[5702-5705(1)]
Je fais réponse à votre lettre, dans laquelle vous me relatez que l’une de vos connaissances, se trouvant dans un environnement non-juif, voyage pour se rendre, pendant le Chabbat, dans une ville où il y a des Juifs, afin de consommer, au moins pendant le saint Chabbat, de la viande cachère et de passer quelques heures en compagnie de nos frères, les enfants d’Israël. Vous me demandez si cet homme fait bien de transgresser le Chabbat afin de disposer d’un aliment cacher et de renforcer son attachement à un environnement juif.
Nos Sages, qui ont une connaissance profonde des hommes, bien que chacun d’eux ait une personnalité différente, énoncent les principes suivants : “ Ne soupèse pas les Mitsvot de la Torah ”(2) et “ Observe scrupuleusement une Mitsva légère, au même titre que celle qui est fondamentale ”, même si une Mitsva est ainsi définie comme “ légère ” et l’autre, comme “ fondamentale ”. Combien plus est-ce le cas pour votre ami, puisqu’il s’agit, en l’occurrence, de deux domaines particulièrement fondamentaux(3).
On sait, en effet, que celui qui consomme des aliments interdits encourt une terrible punition, dans le monde futur.

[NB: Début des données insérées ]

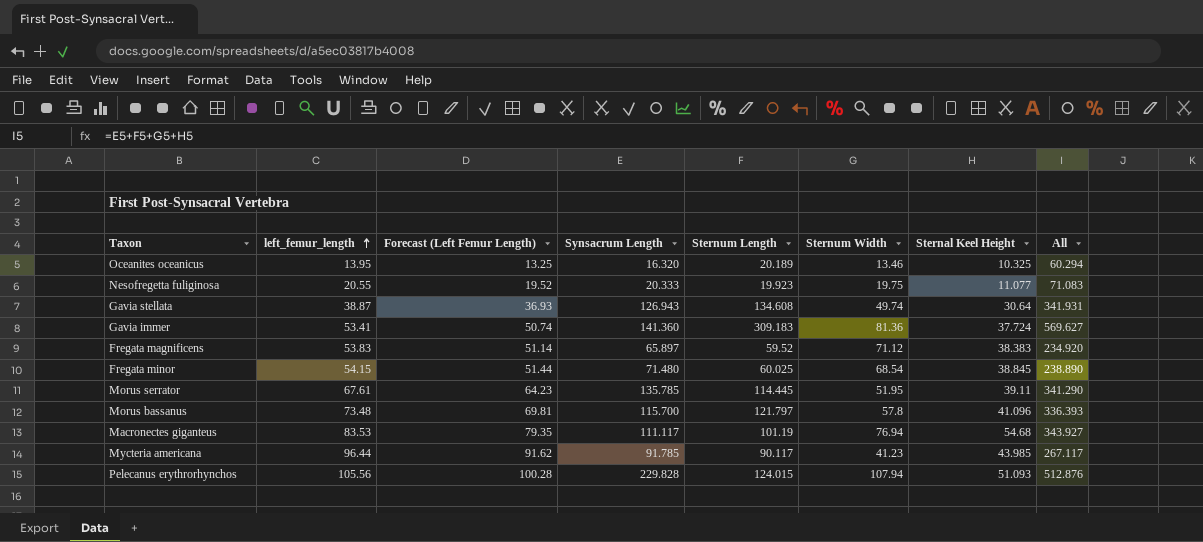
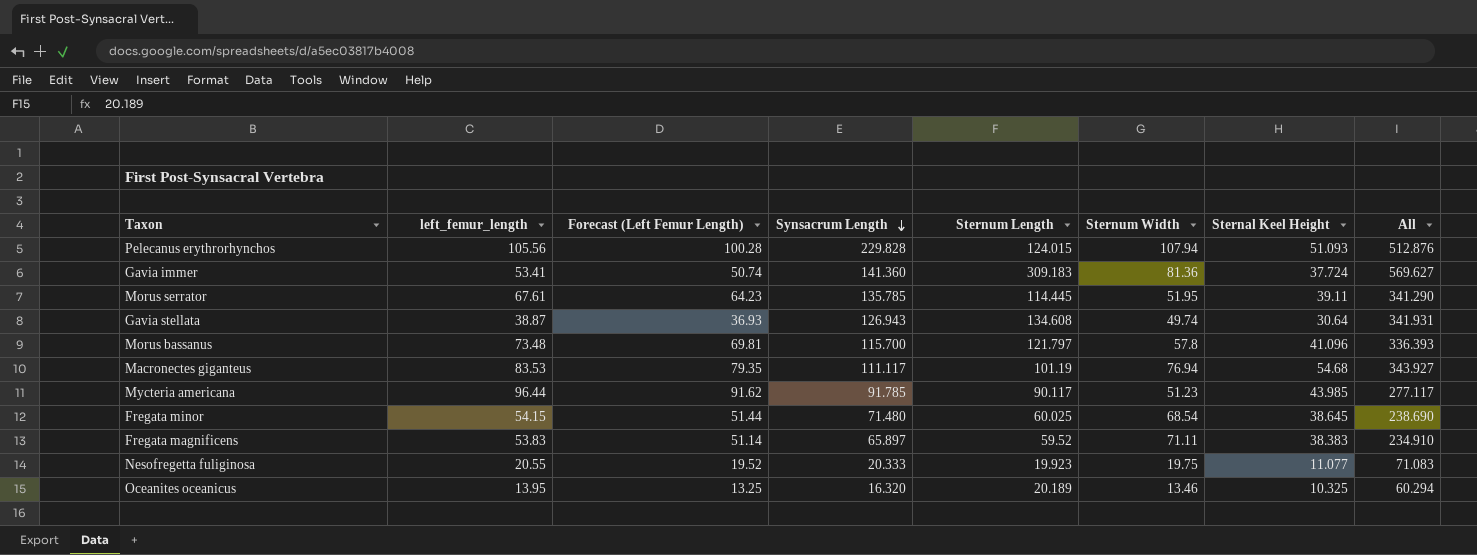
row order: left_femur_length ascending -> Synsacrum Length descending
Mycteria americana | Sternum Width: 41.23 -> 51.23
Mycteria americana | All: 267.117 -> 277.117
Fregata minor | Sternal Keel Height: 38.845 -> 38.645
Fregata minor | All: 238.890 -> 238.690
Fregata magnificens | Sternum Width: 71.12 -> 71.11
Fregata magnificens | All: 234.920 -> 234.910

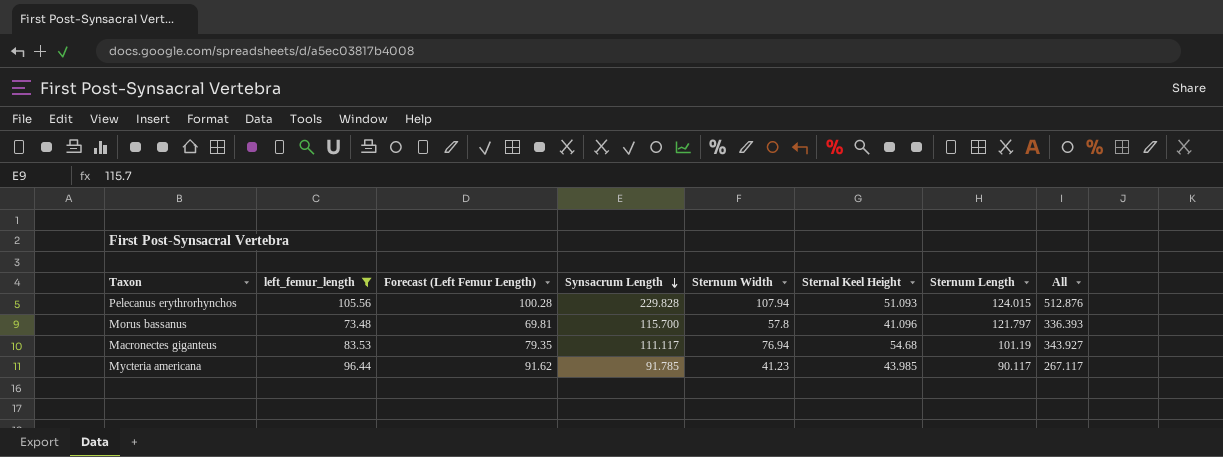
filter: none -> left_femur_length >= 73.48
column Sternum Length | position: 5 -> 7
Mycteria americana | Sternum Width: 51.23 -> 41.23
Mycteria americana | All: 277.117 -> 267.117

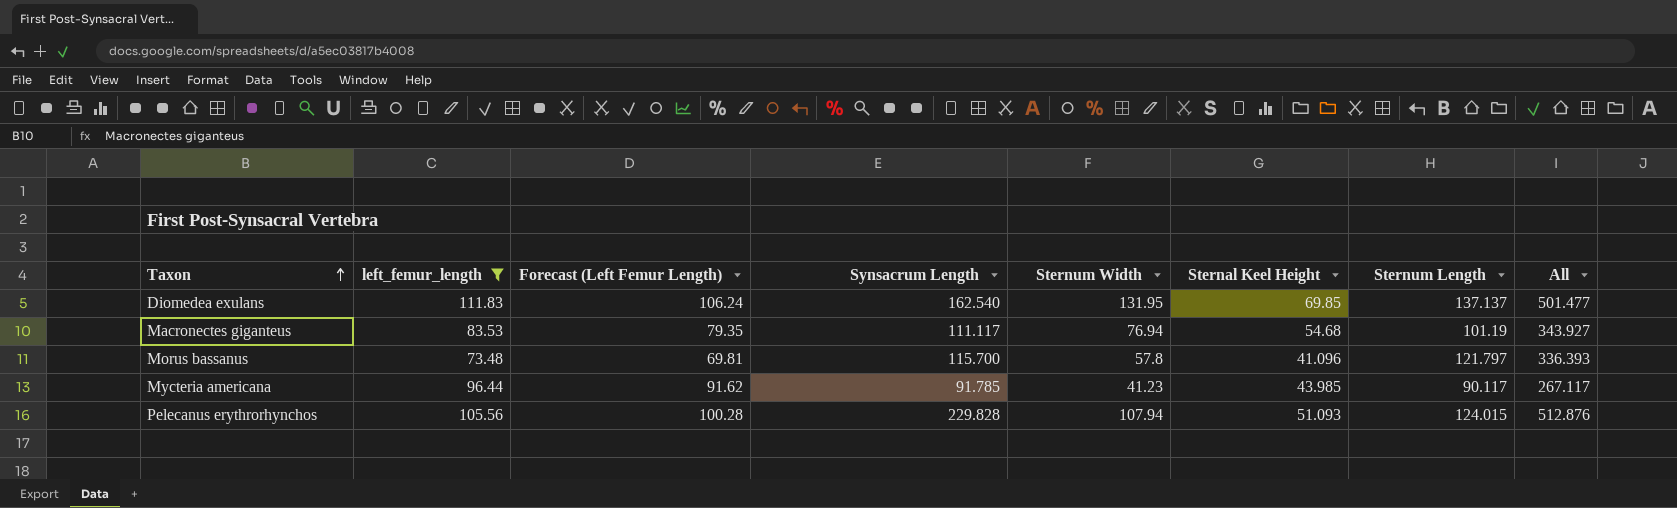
row order: Synsacrum Length descending -> Taxon ascending
row Diomedea exulans: none -> 111.83 | 106.24 | 162.540 | 131.95 | 69.85 | 137.137 | 501.477

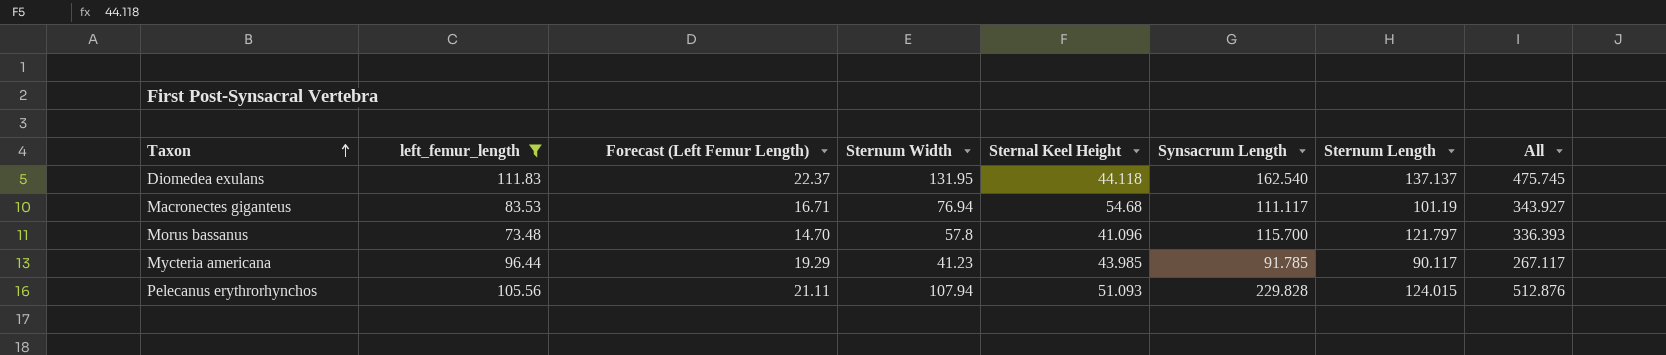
column Forecast (Left Femur Length) | formula: [left_femur_length] * 0.95 -> [left_femur_length] * 0.2
column Synsacrum Length | position: 4 -> 6
Diomedea exulans | Sternal Keel Height: 69.85 -> 44.118
Diomedea exulans | All: 501.477 -> 475.745

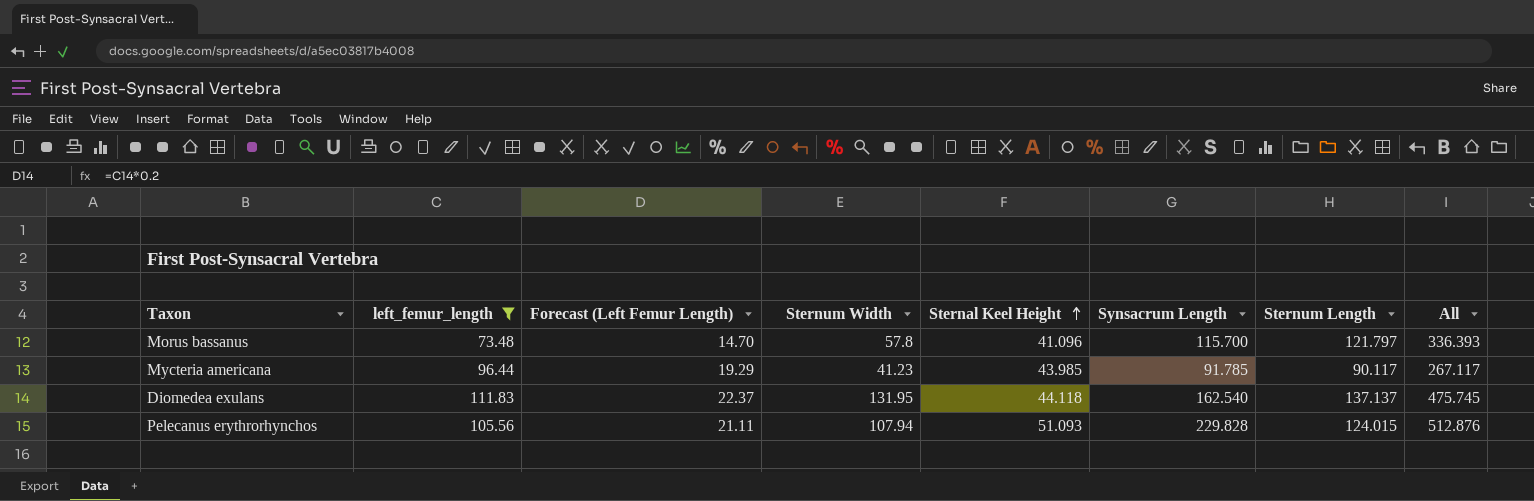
row order: Taxon ascending -> Sternal Keel Height ascending
row Macronectes giganteus: 83.53 | 16.71 | 76.94 | 54.68 | 111.117 | 101.19 | 343.927 -> none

En outre, ces aliments ont également une propriété dans ce monde, même si l’on ne peut pas toujours le justifier rationnellement. Ils obturent le cœur et le cerveau de celui qui les consomme. Dès lors, tout ce qui concerne la Torah et les Mitsvot devient étranger et lointain, grossier et fruste. Puis, du fait des caractères que l’on acquiert physiquement en les consommant, on est naturellement attiré par des actes interdits desquels on n’a jamais eu que faire et qui sont méprisables, d’un point de vue humain et éthique.
Quant à la grande importance de la sainteté du Chabbat, il est inutile de décrire longuement ce qui est clairement exprimé dans le Tana’h et dans les propos de nos Sages. Ce jour est un signe entre D.ieu et nous. En le respectant, on annonce et l’on proclame que l’Eternel a créé le monde et ce qu’il contient, qu’Il le fait exister, le dirige en tout temps et à tout moment, encore à l’heure actuelle. De ce fait, disent nos Sages, la transgression du Chabbat et l’idolâtrie sont, l’une et l’autre, considérées comme la remise en cause de toutes les Mitsvot de la Torah.
Une image permettra de comprendre l’attitude de votre ami. Quelqu’un qui a un terrible incendie dans sa maison, au point de mettre sa vie en danger “ éteint ” le feu avec de l’essence et du pétrole(4). Il faut donc lui ouvrir les yeux, lui décrire sa situation telle qu’elle est, de même que celle de l’ensemble du peuple juif, car tous endossent une responsabilité collective. La situation de nos frères, les enfants d’Israël, sur l’autre continent, est dramatique. Que D.ieu, dans Son immense miséricorde, mette un terme à nos épreuves, qu’Il ne permette pas que le mal se propage, ce qu’à D.ieu ne plaise. Mais, en tout état de cause, nous devons avoir conscience de notre devoir envers D.ieu, envers nous-mêmes, envers les membres de notre famille et envers tous les enfants d’Israël. Il nous faut maintenir fermement notre pratique de la Torah et des Mitsvot, surmonter tout obstacle, toute barrière qui se dresse devant cette pratique.
Il peut sembler à votre ami que le respect de telle ou de telle autre Mitsva est impossible, dans sa situation actuelle. Néanmoins, s’il médite à tout cela comme un homme qui s’approfondit sur ce qui est à la base de son existence, il est sûr qu’il trouvera un moyen et une façon de mettre en pratique la Mitsva, de préserver la pureté de son âme et de son corps, pendant les sept jours de la semaine, sans instaurer, d’une manière systématique, une transgression hebdomadaire du Chabbat. “ Une Mitsva en attire une autre ” et, de la sorte, il sera effectivement lié à son peuple, à sa foi et à sa Torah. En effet, “ la Torah, le Saint béni soit-Il et Israël ne font qu’un ”.
Notes
(1) 1942-1945. Cette lettre dit : “ La situation de nos frères, les enfants d’Israël, sur l’autre continent, est dramatique ”. On peut en déduire qu’elle a été écrite pendant la guerre mondiale.
(2) Pour déterminer laquelle est la plus importante.
(3) Le Chabbat et la Cacherout.
(4) Voir, à ce propos, la lettre n°3834.